**About this exercise**. The word "EFFIE" may appear in some lines of the data; copy every such line.

(Edit tracking data)

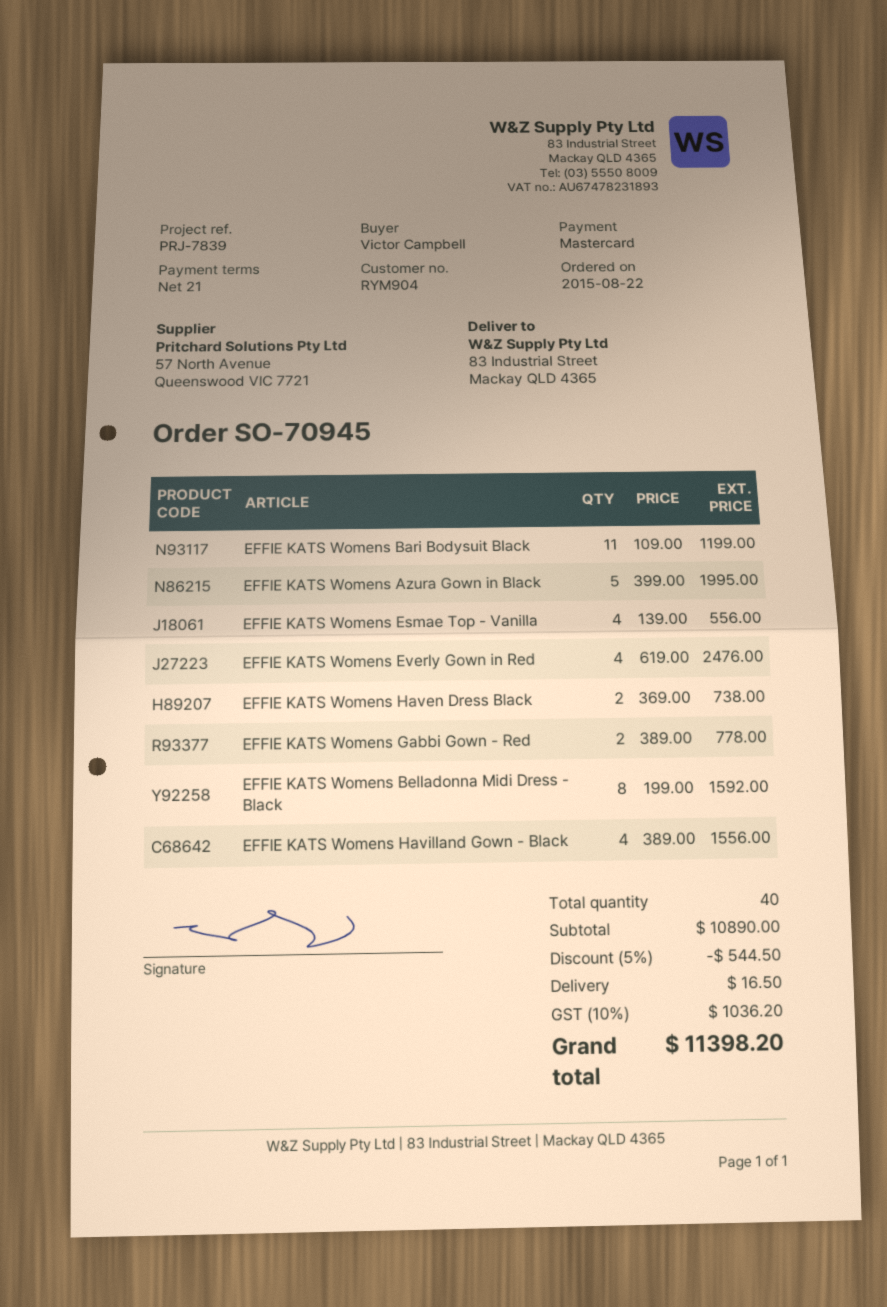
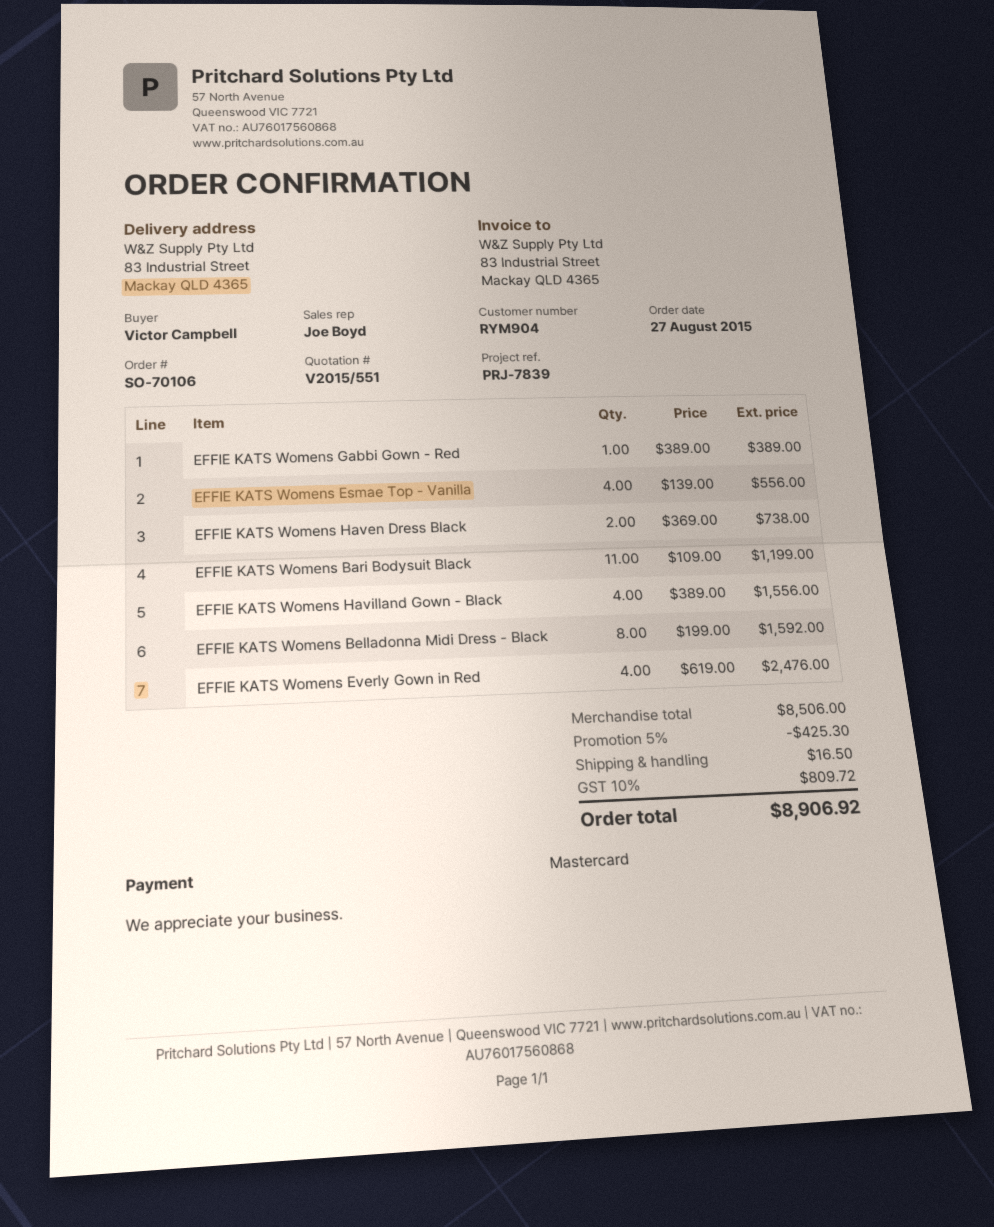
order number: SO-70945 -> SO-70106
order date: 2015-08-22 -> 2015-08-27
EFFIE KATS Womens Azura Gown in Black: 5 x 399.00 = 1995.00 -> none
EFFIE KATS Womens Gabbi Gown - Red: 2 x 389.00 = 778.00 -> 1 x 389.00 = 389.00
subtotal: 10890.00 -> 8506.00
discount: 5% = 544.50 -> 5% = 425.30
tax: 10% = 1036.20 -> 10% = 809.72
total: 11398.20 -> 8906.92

---

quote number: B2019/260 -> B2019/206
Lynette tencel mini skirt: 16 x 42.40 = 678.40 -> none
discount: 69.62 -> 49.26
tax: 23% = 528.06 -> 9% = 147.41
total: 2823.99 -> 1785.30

...

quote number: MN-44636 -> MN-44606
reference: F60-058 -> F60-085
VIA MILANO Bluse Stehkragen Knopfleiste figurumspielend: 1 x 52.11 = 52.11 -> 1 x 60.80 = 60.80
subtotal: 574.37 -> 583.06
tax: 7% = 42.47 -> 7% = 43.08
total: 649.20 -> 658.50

**Problem solution**.
EFFIE KATS Womens Azura Gown in Black: 5 x 399.00 = 1995.00 -> none
EFFIE KATS Womens Gabbi Gown - Red: 2 x 389.00 = 778.00 -> 1 x 389.00 = 389.00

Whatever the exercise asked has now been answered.